■ What to do
Answer with the exact lines of the following material from the one containing "row order: StationName" through the one containing "MEXICO | 201812_%", both end lines included.

■ Record excerpts
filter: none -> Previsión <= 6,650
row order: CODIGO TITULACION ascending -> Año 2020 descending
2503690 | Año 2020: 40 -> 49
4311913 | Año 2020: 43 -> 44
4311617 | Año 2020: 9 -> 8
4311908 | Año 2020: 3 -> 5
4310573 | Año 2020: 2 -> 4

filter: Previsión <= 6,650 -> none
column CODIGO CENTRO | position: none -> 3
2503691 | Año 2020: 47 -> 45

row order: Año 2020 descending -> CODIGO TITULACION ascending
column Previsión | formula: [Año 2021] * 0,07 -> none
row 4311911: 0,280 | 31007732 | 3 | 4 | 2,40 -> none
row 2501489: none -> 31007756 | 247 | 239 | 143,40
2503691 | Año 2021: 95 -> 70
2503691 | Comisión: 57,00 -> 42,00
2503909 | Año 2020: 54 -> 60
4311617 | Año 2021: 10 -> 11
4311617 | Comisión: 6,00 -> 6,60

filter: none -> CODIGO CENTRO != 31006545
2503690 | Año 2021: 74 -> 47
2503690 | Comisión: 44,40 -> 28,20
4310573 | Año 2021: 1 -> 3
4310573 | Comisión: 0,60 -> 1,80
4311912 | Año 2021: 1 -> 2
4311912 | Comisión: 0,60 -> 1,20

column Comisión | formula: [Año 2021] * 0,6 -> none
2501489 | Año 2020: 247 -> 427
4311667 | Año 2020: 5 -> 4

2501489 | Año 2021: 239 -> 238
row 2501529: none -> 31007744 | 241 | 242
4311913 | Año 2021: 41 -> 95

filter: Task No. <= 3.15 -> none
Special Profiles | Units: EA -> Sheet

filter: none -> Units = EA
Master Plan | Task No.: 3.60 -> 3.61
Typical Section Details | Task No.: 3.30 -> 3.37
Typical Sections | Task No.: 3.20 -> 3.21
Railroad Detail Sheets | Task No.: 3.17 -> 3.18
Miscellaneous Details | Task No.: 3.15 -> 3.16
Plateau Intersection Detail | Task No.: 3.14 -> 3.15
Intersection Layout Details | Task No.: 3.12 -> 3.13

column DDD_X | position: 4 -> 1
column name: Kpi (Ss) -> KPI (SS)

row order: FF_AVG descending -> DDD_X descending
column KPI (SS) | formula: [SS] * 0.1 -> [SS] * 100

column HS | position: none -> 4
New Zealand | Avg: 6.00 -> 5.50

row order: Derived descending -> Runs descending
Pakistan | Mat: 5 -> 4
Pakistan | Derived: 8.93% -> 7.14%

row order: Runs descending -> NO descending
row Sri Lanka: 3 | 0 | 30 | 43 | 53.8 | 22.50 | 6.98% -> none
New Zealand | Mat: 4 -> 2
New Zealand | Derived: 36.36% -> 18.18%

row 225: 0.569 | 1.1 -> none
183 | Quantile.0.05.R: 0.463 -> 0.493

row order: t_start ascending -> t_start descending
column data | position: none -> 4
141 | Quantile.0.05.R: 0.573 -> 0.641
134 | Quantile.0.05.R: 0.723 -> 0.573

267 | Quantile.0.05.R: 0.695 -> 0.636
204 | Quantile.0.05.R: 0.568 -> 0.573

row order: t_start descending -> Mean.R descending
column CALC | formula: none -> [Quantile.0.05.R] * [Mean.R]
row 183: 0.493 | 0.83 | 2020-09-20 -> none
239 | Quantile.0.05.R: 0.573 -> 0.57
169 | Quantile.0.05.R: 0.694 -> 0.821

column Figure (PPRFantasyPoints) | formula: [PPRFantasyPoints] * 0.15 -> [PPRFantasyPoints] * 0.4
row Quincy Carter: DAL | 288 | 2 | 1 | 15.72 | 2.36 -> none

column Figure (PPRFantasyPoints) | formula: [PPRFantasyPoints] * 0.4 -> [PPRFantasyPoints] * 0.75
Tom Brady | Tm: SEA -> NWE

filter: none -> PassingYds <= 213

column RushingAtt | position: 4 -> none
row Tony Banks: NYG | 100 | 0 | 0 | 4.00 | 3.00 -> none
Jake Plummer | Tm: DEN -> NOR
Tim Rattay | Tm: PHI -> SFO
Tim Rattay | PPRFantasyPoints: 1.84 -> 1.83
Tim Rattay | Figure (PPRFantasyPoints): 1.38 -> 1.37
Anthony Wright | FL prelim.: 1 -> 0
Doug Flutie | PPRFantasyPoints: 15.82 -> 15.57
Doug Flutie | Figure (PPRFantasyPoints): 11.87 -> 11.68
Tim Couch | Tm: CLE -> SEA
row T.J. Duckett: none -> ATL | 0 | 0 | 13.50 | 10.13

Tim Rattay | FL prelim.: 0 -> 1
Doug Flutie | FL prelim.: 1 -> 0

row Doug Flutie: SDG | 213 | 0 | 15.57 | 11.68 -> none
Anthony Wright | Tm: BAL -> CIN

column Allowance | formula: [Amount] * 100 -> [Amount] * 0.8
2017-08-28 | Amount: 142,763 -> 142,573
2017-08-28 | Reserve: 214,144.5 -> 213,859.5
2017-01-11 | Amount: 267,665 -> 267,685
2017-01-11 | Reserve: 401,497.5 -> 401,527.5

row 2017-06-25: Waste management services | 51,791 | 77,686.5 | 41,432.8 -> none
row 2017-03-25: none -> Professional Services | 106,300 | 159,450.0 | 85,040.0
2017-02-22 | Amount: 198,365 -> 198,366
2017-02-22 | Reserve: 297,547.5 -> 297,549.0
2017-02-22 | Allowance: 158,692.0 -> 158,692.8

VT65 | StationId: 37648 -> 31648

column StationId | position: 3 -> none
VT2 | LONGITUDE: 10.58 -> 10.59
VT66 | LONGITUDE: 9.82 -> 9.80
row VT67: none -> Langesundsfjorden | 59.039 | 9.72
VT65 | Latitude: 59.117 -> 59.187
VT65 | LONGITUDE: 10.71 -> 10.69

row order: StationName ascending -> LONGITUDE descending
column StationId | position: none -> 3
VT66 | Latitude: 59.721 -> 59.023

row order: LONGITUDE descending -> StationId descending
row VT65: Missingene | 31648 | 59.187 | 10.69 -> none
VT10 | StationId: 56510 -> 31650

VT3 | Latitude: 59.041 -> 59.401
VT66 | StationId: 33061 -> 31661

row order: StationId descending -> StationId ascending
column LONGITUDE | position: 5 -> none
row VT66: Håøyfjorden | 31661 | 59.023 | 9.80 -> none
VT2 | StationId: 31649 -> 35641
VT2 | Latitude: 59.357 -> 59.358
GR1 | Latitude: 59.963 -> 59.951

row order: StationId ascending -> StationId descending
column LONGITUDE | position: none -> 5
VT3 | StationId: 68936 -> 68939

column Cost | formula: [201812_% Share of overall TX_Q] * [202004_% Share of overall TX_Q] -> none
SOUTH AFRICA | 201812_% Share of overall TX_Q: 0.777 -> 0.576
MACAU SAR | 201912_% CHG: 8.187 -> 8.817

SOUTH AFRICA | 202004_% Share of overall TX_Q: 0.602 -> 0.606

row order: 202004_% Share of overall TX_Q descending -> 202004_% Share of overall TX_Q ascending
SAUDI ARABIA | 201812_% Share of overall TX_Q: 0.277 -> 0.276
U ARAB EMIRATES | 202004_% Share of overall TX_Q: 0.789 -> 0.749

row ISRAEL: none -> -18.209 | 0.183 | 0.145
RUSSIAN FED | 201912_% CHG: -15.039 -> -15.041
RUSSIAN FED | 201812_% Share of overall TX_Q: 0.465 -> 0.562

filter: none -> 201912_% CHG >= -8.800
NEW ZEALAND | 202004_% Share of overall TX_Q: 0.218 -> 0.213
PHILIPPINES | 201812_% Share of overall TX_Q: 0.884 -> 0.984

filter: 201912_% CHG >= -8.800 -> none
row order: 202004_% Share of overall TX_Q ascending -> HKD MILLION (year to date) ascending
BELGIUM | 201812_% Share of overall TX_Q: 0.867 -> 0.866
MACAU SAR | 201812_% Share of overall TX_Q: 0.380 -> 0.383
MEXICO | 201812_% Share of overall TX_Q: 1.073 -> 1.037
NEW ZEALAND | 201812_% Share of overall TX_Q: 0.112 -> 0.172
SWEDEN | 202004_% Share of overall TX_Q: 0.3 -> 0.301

■ Response to this exercise
row order: StationName ascending -> LONGITUDE descending
column StationId | position: none -> 3
VT66 | Latitude: 59.721 -> 59.023

row order: LONGITUDE descending -> StationId descending
row VT65: Missingene | 31648 | 59.187 | 10.69 -> none
VT10 | StationId: 56510 -> 31650

VT3 | Latitude: 59.041 -> 59.401
VT66 | StationId: 33061 -> 31661

row order: StationId descending -> StationId ascending
column LONGITUDE | position: 5 -> none
row VT66: Håøyfjorden | 31661 | 59.023 | 9.80 -> none
VT2 | StationId: 31649 -> 35641
VT2 | Latitude: 59.357 -> 59.358
GR1 | Latitude: 59.963 -> 59.951

row order: StationId ascending -> StationId descending
column LONGITUDE | position: none -> 5
VT3 | StationId: 68936 -> 68939

column Cost | formula: [201812_% Share of overall TX_Q] * [202004_% Share of overall TX_Q] -> none
SOUTH AFRICA | 201812_% Share of overall TX_Q: 0.777 -> 0.576
MACAU SAR | 201912_% CHG: 8.187 -> 8.817

SOUTH AFRICA | 202004_% Share of overall TX_Q: 0.602 -> 0.606

row order: 202004_% Share of overall TX_Q descending -> 202004_% Share of overall TX_Q ascending
SAUDI ARABIA | 201812_% Share of overall TX_Q: 0.277 -> 0.276
U ARAB EMIRATES | 202004_% Share of overall TX_Q: 0.789 -> 0.749

row ISRAEL: none -> -18.209 | 0.183 | 0.145
RUSSIAN FED | 201912_% CHG: -15.039 -> -15.041
RUSSIAN FED | 201812_% Share of overall TX_Q: 0.465 -> 0.562

filter: none -> 201912_% CHG >= -8.800
NEW ZEALAND | 202004_% Share of overall TX_Q: 0.218 -> 0.213
PHILIPPINES | 201812_% Share of overall TX_Q: 0.884 -> 0.984

filter: 201912_% CHG >= -8.800 -> none
row order: 202004_% Share of overall TX_Q ascending -> HKD MILLION (year to date) ascending
BELGIUM | 201812_% Share of overall TX_Q: 0.867 -> 0.866
MACAU SAR | 201812_% Share of overall TX_Q: 0.380 -> 0.383
MEXICO | 201812_% Share of overall TX_Q: 1.073 -> 1.037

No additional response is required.